• [Required work] Check every line below for the string "diferentes". Copy the ones that have it.

• [Input for this task]
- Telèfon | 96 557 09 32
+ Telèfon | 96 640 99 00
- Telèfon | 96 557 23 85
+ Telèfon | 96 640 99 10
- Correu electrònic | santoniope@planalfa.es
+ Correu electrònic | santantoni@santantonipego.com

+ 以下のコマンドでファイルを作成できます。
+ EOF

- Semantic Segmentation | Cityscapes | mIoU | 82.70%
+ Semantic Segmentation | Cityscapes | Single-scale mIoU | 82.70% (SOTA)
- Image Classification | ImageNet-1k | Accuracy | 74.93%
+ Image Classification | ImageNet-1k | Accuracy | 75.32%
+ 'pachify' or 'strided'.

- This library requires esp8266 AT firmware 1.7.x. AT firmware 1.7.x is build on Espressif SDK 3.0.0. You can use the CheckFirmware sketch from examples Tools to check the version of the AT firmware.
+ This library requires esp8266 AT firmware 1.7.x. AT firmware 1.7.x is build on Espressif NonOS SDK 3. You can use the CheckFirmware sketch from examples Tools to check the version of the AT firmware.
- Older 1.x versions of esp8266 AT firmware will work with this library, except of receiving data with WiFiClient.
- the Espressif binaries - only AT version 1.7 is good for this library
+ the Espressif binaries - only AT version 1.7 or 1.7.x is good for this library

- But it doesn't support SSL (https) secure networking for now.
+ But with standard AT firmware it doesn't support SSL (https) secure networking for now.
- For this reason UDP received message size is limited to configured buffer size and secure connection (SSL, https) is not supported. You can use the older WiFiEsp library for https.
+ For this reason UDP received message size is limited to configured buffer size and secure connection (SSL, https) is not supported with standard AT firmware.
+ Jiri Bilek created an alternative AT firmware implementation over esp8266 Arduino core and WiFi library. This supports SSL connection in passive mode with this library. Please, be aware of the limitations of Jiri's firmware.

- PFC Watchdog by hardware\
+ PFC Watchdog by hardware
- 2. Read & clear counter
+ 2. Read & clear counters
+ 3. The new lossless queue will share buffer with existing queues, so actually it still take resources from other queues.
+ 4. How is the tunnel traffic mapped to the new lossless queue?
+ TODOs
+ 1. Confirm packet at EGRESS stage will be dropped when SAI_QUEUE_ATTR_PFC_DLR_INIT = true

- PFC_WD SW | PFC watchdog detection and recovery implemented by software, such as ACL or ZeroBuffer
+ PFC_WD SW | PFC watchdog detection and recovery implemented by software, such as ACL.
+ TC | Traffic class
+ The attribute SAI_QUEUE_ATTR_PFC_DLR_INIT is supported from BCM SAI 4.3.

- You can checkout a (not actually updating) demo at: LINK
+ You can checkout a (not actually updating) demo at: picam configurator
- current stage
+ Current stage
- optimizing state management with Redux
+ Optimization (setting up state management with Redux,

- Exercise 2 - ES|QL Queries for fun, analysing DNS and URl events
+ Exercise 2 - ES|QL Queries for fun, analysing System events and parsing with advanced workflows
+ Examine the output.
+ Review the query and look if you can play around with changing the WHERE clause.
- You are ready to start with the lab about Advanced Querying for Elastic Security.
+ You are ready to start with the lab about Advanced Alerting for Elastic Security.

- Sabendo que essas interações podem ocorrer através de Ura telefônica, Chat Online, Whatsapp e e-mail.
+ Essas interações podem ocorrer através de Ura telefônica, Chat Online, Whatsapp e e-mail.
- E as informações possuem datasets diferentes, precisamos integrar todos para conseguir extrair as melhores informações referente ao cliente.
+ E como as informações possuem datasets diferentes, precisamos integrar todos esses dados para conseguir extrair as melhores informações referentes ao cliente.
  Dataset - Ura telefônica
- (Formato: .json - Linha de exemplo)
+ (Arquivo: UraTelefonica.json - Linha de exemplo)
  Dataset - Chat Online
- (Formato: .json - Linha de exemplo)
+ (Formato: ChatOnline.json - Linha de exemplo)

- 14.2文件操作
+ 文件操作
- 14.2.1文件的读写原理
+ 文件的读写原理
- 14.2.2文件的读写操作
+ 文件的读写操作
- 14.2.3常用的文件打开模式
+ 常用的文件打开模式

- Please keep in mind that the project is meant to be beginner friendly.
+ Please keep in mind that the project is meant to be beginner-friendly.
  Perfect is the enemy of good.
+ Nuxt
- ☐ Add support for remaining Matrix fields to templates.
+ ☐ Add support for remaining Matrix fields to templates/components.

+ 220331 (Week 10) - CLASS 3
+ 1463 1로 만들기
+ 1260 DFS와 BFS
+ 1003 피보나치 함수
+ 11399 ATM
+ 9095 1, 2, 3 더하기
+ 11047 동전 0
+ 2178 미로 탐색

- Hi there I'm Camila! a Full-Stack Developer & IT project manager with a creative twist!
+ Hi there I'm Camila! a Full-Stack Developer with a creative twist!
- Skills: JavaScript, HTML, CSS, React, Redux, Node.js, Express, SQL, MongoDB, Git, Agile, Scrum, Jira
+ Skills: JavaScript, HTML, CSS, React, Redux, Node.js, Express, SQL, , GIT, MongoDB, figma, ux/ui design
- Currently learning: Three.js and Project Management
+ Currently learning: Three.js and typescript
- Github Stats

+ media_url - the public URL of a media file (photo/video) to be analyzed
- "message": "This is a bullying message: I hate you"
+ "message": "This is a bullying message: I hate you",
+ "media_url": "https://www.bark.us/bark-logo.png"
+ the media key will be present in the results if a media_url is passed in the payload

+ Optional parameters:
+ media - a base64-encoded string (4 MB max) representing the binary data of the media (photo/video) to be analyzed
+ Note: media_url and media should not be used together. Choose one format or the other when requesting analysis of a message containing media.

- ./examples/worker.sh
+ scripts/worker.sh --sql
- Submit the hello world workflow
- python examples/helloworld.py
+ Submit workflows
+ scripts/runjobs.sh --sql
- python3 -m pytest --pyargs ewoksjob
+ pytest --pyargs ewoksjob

• [Answer]
- E as informações possuem datasets diferentes, precisamos integrar todos para conseguir extrair as melhores informações referente ao cliente.
+ E como as informações possuem datasets diferentes, precisamos integrar todos esses dados para conseguir extrair as melhores informações referentes ao cliente.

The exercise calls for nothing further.